Six soldats, deux chevaux, un fonctionnaire et un acrobate sont présentés dans trois salles mises en scène par Stéphane Roy et Bruno Braën. Des effets d'éclairages, des jeux de miroirs et quelques astuces de présentation créent une ambiance magique, qui n'est pas sans rappeler celle de certains chefs-d'oeuvre du cinéma chinois. On présente d'ailleurs des extraits de Hero, de Yimou Zhang, dont l'action se déroule à l'époque de Qin.

Le fameux archer, l'une des très rares statues qui portent encore des traces des pigments colorés qui décoraient toutes les pièces à l'origine, jouit certes d'une présentation privilégiée, mais les autres personnages captent également l'attention des visiteurs, tout comme le reste de l'exposition d'ailleurs.

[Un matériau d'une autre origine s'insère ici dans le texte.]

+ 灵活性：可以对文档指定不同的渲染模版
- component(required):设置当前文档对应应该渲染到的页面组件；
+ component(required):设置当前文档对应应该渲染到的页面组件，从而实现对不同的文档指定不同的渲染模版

Présentée au ROM de Toronto l'automne dernier, L'Empereur guerrier de Chine et son armée de terre cuite y a connu un immense succès. Ce serait étonnant qu'elle n'attire pas une autre «armée» de visiteurs à Montréal.

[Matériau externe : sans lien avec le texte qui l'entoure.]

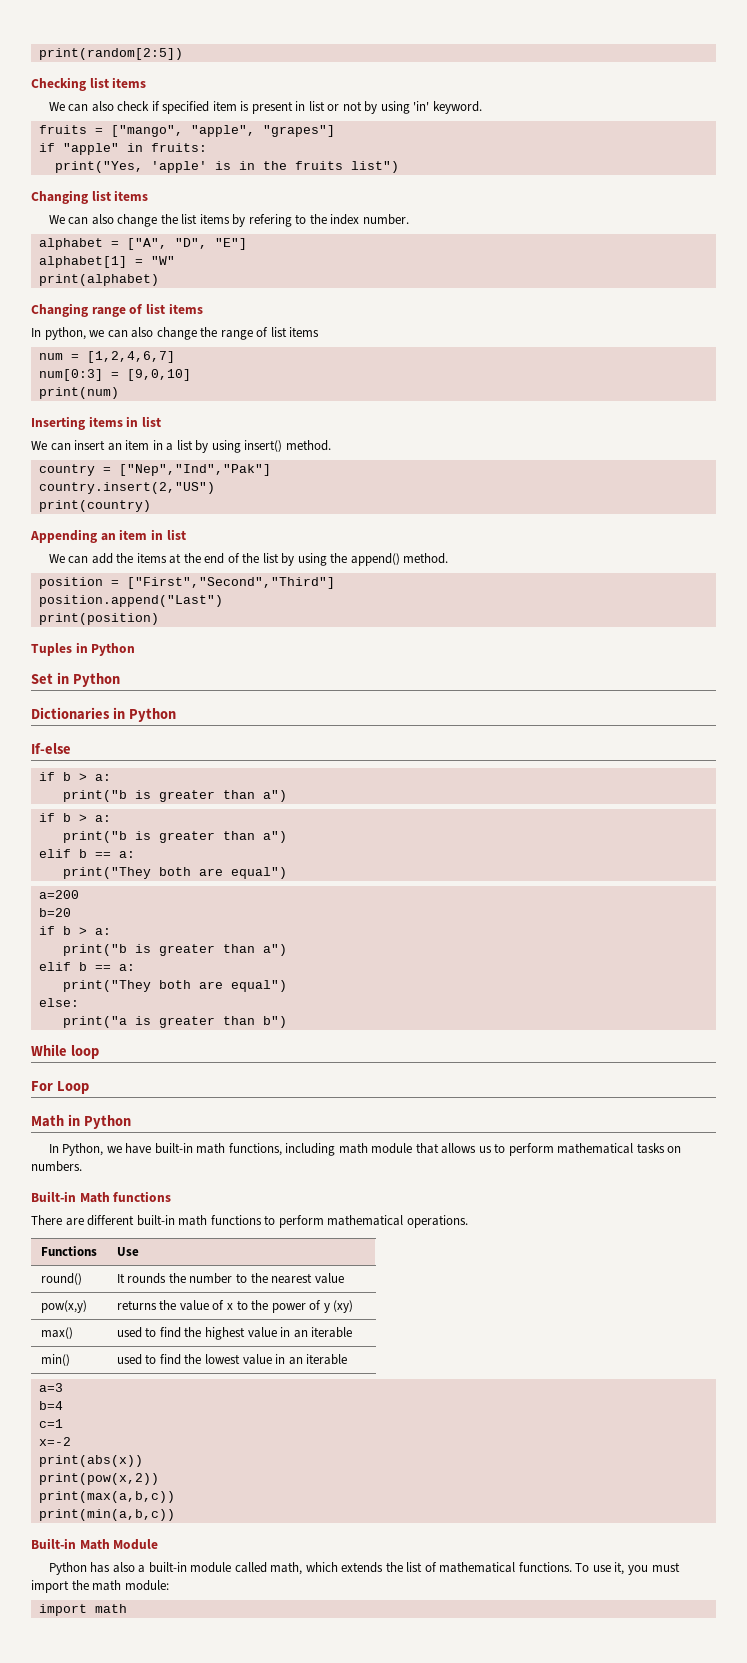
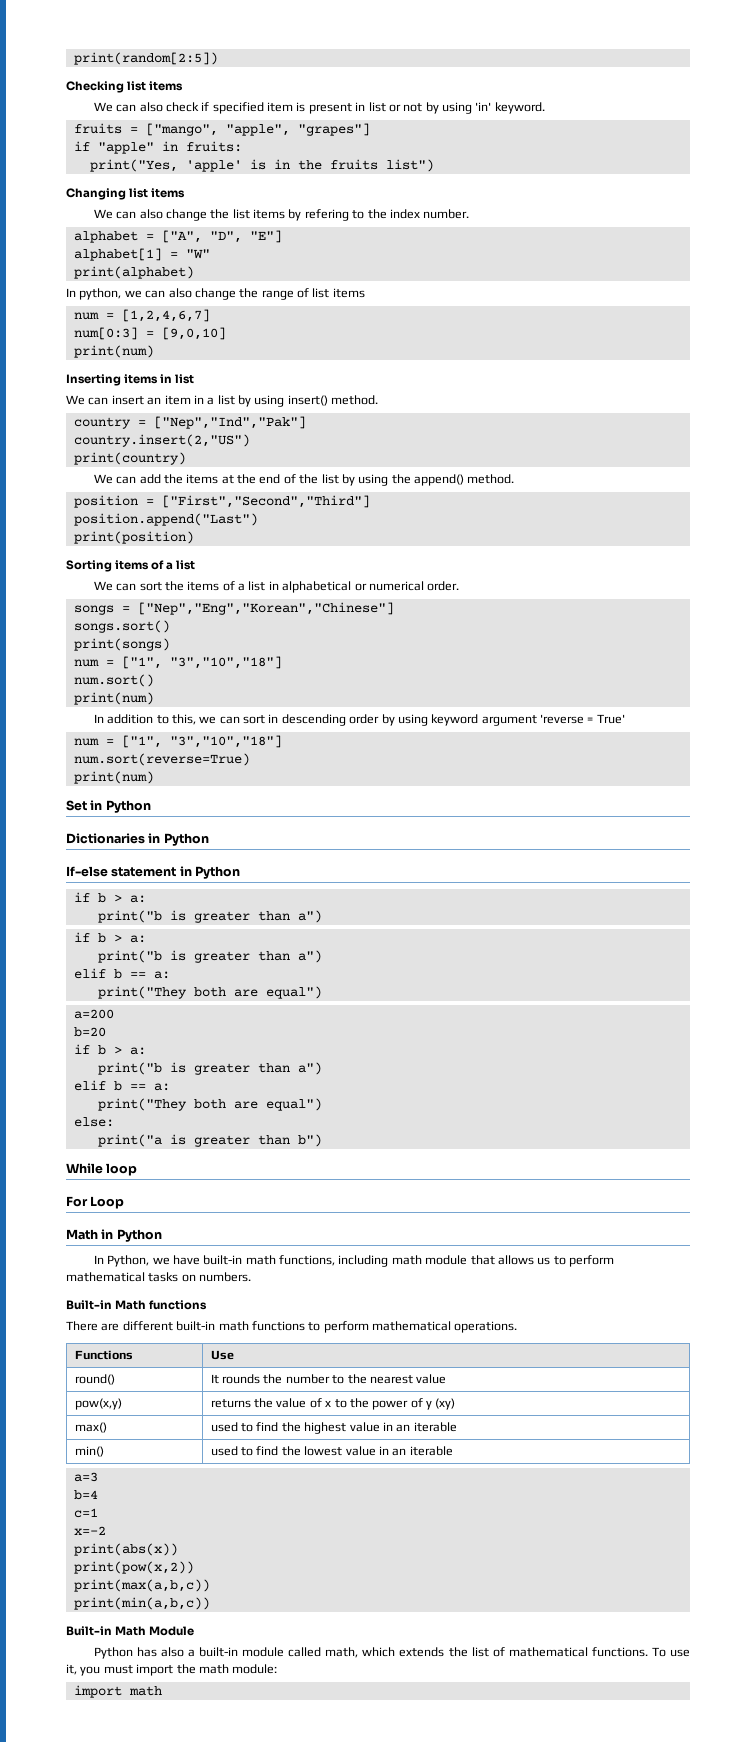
- Changing range of list items
- Appending an item in list
- Tuples in Python
+ Sorting items of a list
+ We can sort the items of a list in alphabetical or numerical order.
+ songs = ["Nep","Eng","Korean","Chinese"]
+ songs.sort()
+ print(songs)
+ num = ["1", "3","10","18"]
+ num.sort()
+ print(num)
+ In addition to this, we can sort in descending order by using keyword argument 'reverse = True'
+ num = ["1", "3","10","18"]
+ num.sort(reverse=True)
+ print(num)
- If-else
+ If-else statement in Python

Une découverte exceptionnelle

L'Armée de terre cuite n'a été découverte qu'en 1974 par un paysan chinois, près de Xi'an dans la province du Shaanxi. Une toute petite partie de l'armée (environ 2000 soldats) a été dégagée, mais on estime qu'il y en a au moins 8000 dans différents sites autour du Mausolée de l'empereur Ying Zheng.

L'exposition rappelle évidemment aussi les circonstances fortuites de la découverte de l'armée enfouie et fait le point sur l'évolution constante des travaux archéologiques autour du Mausolée.

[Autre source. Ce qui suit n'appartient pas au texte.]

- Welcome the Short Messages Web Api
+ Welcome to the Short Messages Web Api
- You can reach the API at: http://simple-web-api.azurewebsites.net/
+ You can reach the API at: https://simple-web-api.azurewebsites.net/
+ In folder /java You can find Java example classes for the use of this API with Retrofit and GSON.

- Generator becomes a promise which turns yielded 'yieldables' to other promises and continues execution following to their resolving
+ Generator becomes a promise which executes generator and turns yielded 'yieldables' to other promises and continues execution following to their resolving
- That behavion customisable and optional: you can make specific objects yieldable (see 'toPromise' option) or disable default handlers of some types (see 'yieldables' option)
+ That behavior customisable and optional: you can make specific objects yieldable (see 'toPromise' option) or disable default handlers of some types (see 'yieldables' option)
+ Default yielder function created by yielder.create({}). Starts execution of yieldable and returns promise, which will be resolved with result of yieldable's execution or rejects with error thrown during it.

«La nécropole de Xi'an est le plus grande du monde et sa découverte est, avec celle de la tombe de Toutankhamon, la plus importante du XXe siècle, a rappelé Nathalie Bondil. Le Mausolée central reste inviolé et on n'a exploré qu'environ 10% du site. Il s'y fait chaque jour des découvertes extraordinaires - certaines pièces présentées ici n'ont été trouvées qu'après 2000 - et on pourra sûrement refaire cette exposition dans 50 ou 100 ans avec des pièces complètement différentes.»

Une ouverture sur l'Asie

La nouvelle conservatrice de l'art asiatique au Musée des beaux-arts, Laura Vigo, ne pouvait rêver meilleure entrée en matière que cette fabuleuse exposition sur l'armée de terre cuite de Xi'an. «Ce sera une belle occasion pour évaluer l'intérêt du public québécois pour l'art asiatique», avouait la dynamique jeune femme, lundi, lors du vernissage.

«Nous allons bientôt (à l'automne) inaugurer de nouvelles salles d'art asiatique, l'une consacrée à la Chine, l'autre au Japon. Le Musée a une très belle collection, acquise dès le début du XXe siècle. La présentation a toutefois longtemps été colonialiste et surtout monolithique, alors que c'est difficile de traiter l'art d'un seul pays comme la Chine de façon uniforme. Nous voulons offrir un regard plus diversifié sur l'art asiatique.»

Le Musée en offrira d'ailleurs un aperçu très bientôt avec une exposition consacrée notamment à l'art contemporain chinois dans les collections montréalaises.

L'expo en bref

> L'empereur guerrier de Chine et son armée de terre cuite se poursuivra à Montréal jusqu'au 26 juin, au pavillon Jean-Noël Desmarais.

> L'exposition sera accessible du mardi au dimanche, avec trois nocturnes par semaine (mercredi, jeudi et vendredi).

> Les droits d'entrée vont de 20$ (adultes 26-64 ans) à 12$ (13-25 ans), les enfants de moins de 12 ans étant admis gratuitement.

> On peut se procurer des billets au Musée, par téléphone (514-285-2000) ou en ligne (empereurdechine.ca ou mbam.qc.ca).

> Un programme très complet d'activités culturelles est prévu en parallèle de l'exposition. Consultez le site du musée (mbam.qc.ca) pour en savoir davantage.